##### DATA EXCERPTS #####

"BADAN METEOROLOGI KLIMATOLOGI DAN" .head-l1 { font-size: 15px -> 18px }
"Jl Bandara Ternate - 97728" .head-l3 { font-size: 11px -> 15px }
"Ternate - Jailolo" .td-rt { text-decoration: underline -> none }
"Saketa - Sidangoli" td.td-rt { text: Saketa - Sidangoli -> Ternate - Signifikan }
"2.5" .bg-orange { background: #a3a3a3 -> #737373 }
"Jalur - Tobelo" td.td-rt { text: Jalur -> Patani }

#####
##### DATA EXCERPTS #####

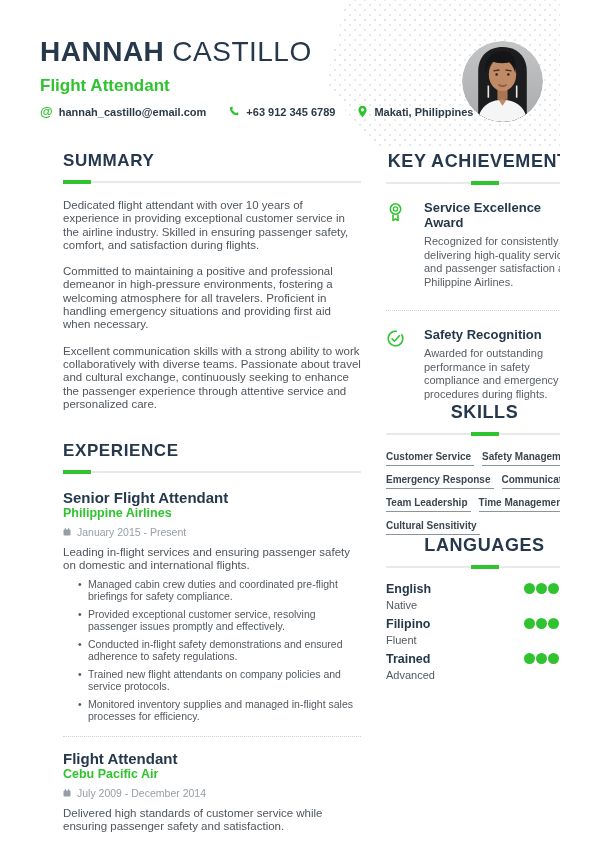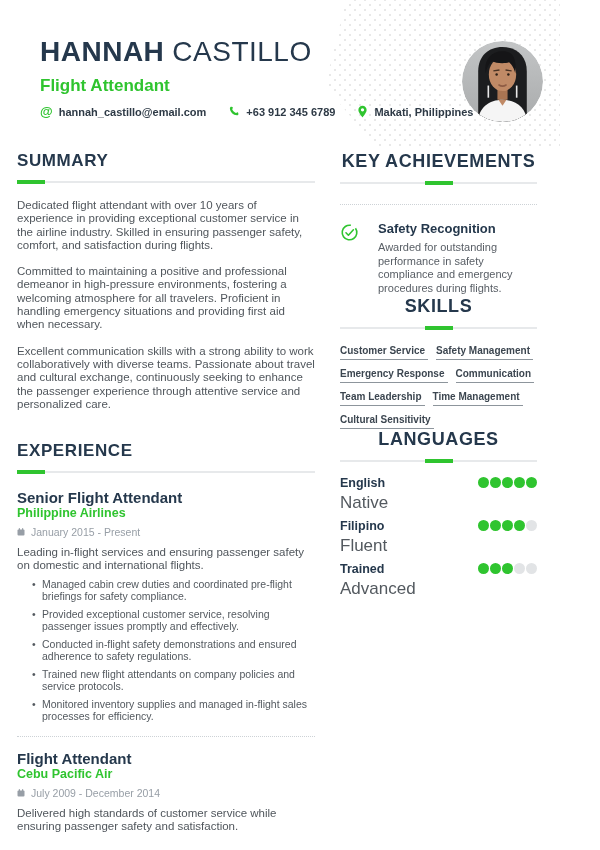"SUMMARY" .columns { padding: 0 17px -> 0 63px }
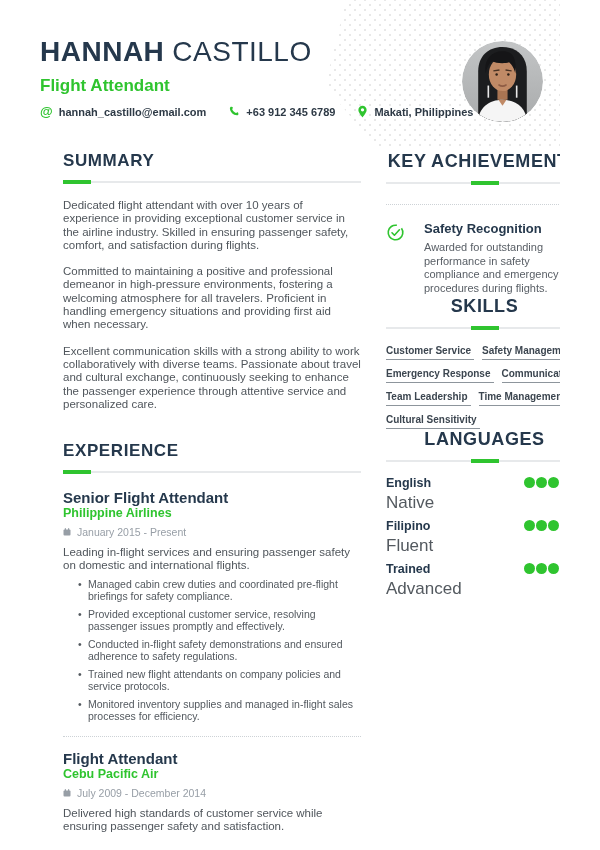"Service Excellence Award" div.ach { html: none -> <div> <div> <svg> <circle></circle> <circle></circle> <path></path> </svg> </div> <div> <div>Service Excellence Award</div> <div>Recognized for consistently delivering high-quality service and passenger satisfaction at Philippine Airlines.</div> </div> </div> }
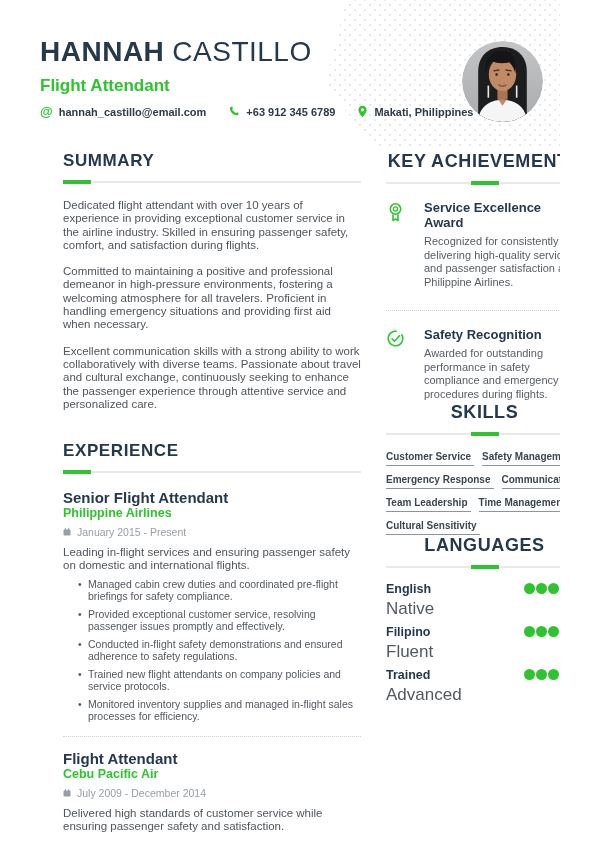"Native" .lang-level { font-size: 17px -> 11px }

#####

### PROBLEM TO WORK ON
The answer must be every line of the data that contains the word "text".

### FINAL ANSWER
"Ternate - Jailolo" .td-rt { text-decoration: underline -> none }
"Saketa - Sidangoli" td.td-rt { text: Saketa - Sidangoli -> Ternate - Signifikan }
"Jalur - Tobelo" td.td-rt { text: Jalur -> Patani }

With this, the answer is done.